Upon consideration, I am of the view that in effect, the Order No 5 to all intents and purposes is an ex parte quia timet injunction disguised as “an order of leave operating as a prohibition”. This Court has no jurisdiction to grant such an order in judicial review proceedings and if it had, it has been granted improperly and in breach of the principles of natural justice as there is no returnable date for an inter partes hearing between the parties. It is a permanent injunctive order which was given in violation of all the cardinal principles of natural justice. To allow it to continue to be in force for a minute longer would amount to a total miscarriage of justice. This Court of course, cannot allow this to happen. This court is supposed to be a harbinger and fountain of justice and not a perpetrator of injustice. This Court can correct its errors or wrongs and hence the reason, inter alia, Legislature conferred on it, its inherent jurisdiction in Section 3 (A) of the Civil Procedure Rules and in the Constitution. It is also implied in any situation where it had jurisdiction to deal with any proceedings or matter. This Court is willing to do that with all humility.
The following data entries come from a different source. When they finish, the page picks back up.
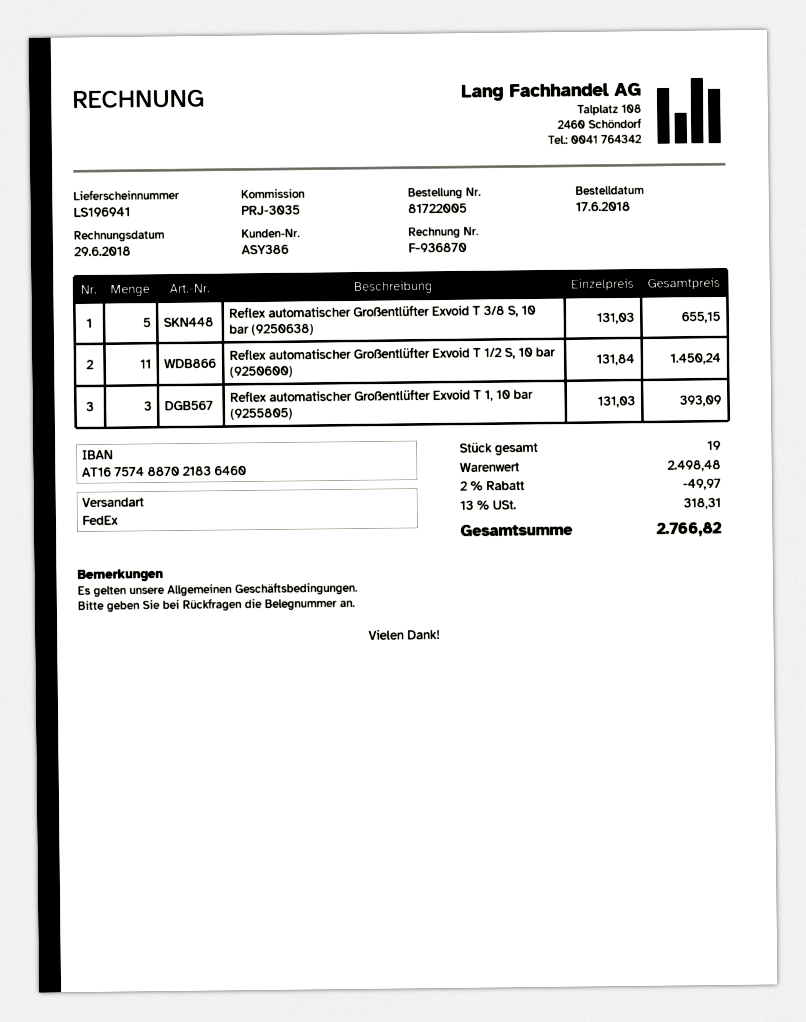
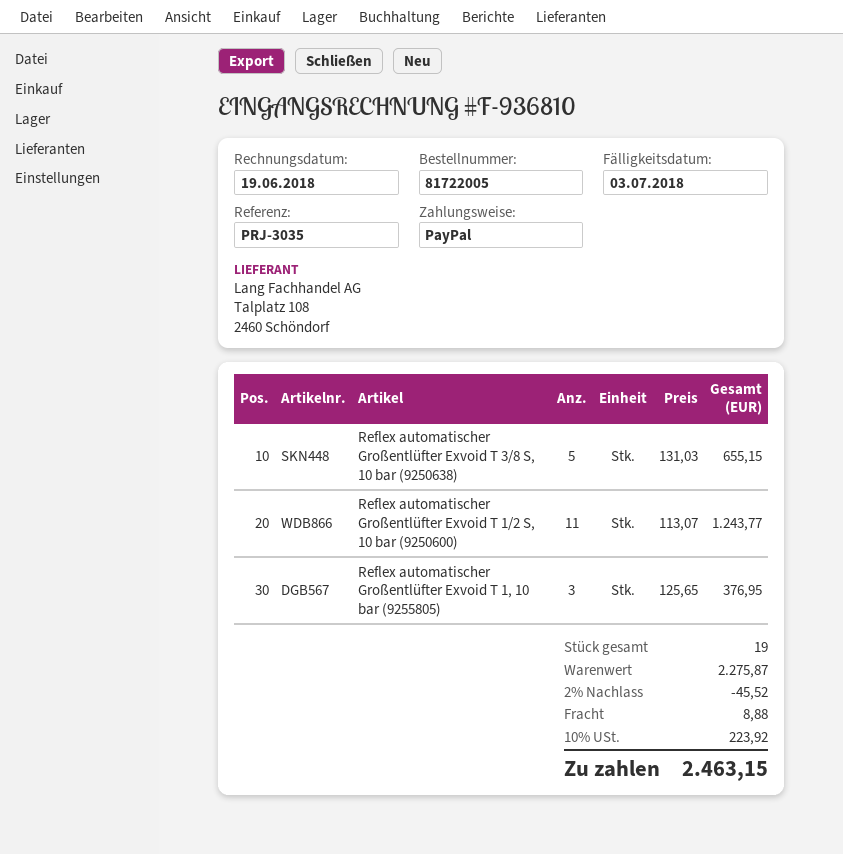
invoice number: F-936870 -> F-936810
invoice date: 2018-06-29 -> 2018-06-19
Reflex automatischer Großentlüfter Exvoid T 1/2 S, 10 bar (9250600): 11 x 131.84 = 1450.24 -> 11 x 113.07 = 1243.77
Reflex automatischer Großentlüfter Exvoid T 1, 10 bar (9255805): 3 x 131.03 = 393.09 -> 3 x 125.65 = 376.95
subtotal: 2498.48 -> 2275.87
discount: 2% = 49.97 -> 2% = 45.52
shipping: none -> 8.88
tax: 13% = 318.31 -> 10% = 223.92
total: 2766.82 -> 2463.15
For the foregoing reasons and without any hesitation, I do hereby set aside and discharge Order No 5 of the ex parte orders that I made on 30th November, 2004. The ex parte Applicant shall pay the costs of and occasioned by this application to the Respondents, 1st Interested Party, Kenya Telecommunications Investment Group and any other interested party who was served with the present application and/or the application for contempt and who participated in the hearing of the former.
Dated and delivered at Nairobi this 13th day of April, 2006.